**Exercise brief**.
Reprint all of the data below exactly as shown and skip every image.

**Material provided**.
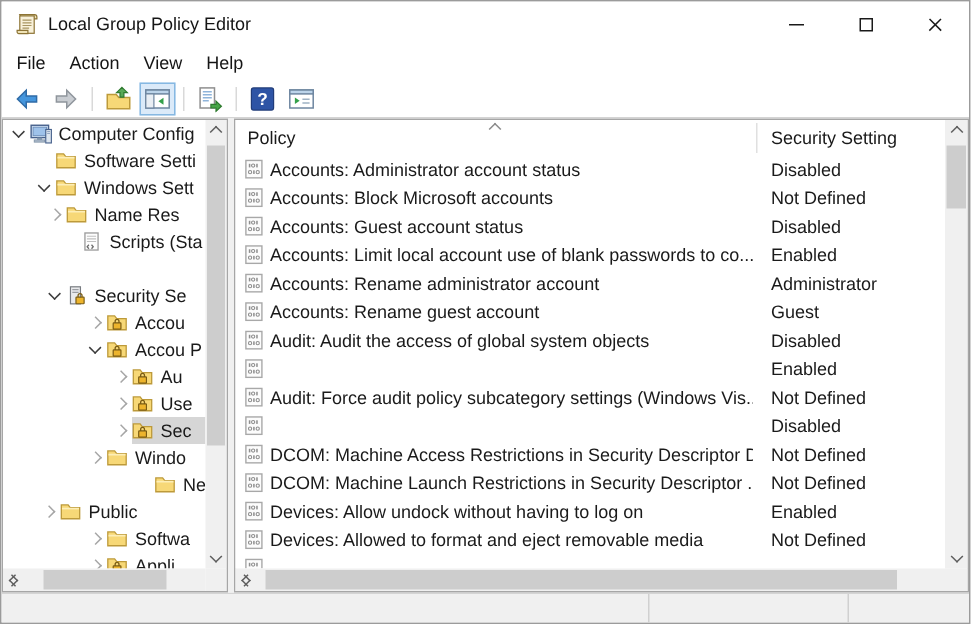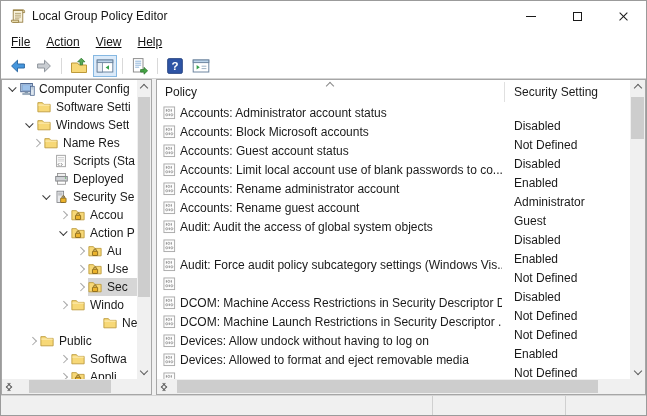"File" .menubar { text-decoration: underline -> none }
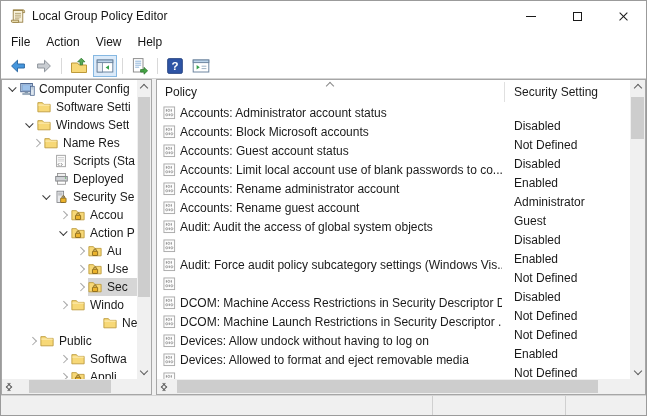"Disabled" .lsetting { top: 15px -> 2px }
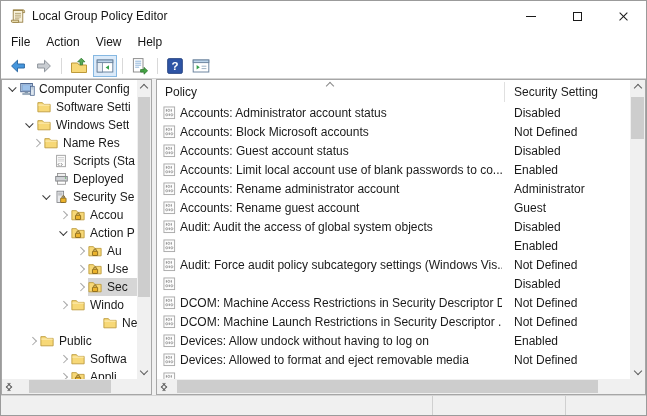"Deployed" span.hlwrap { html: <span> <span> <svg> <rect></rect> <rect></rect> <rect></rect> <circle></circle> </svg> </span> <span>Deployed</span> </span> -> none }
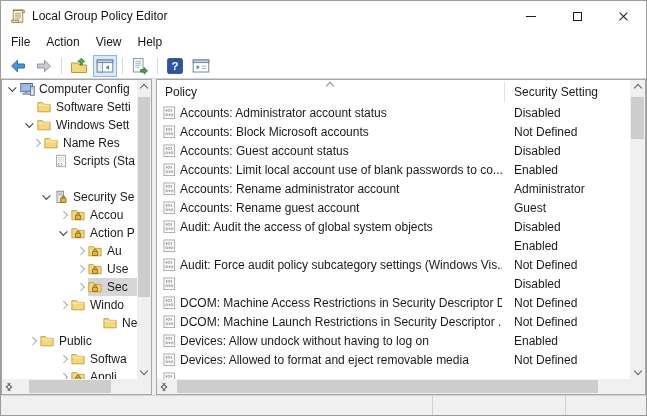"Security Se" div.tree-row { padding-left: 38px -> 28px }
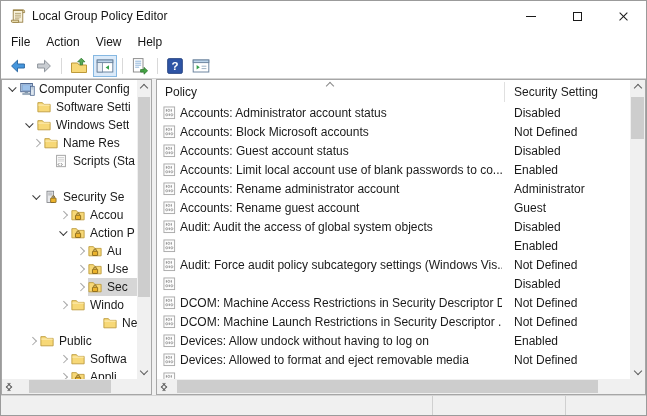"Action P" span.tlabel { text: Action -> Accou }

**Expected answer**.
"File" .menubar { text-decoration: underline -> none }
"Disabled" .lsetting { top: 15px -> 2px }
"Deployed" span.hlwrap { html: <span> <span> <svg> <rect></rect> <rect></rect> <rect></rect> <circle></circle> </svg> </span> <span>Deployed</span> </span> -> none }
"Security Se" div.tree-row { padding-left: 38px -> 28px }
"Action P" span.tlabel { text: Action -> Accou }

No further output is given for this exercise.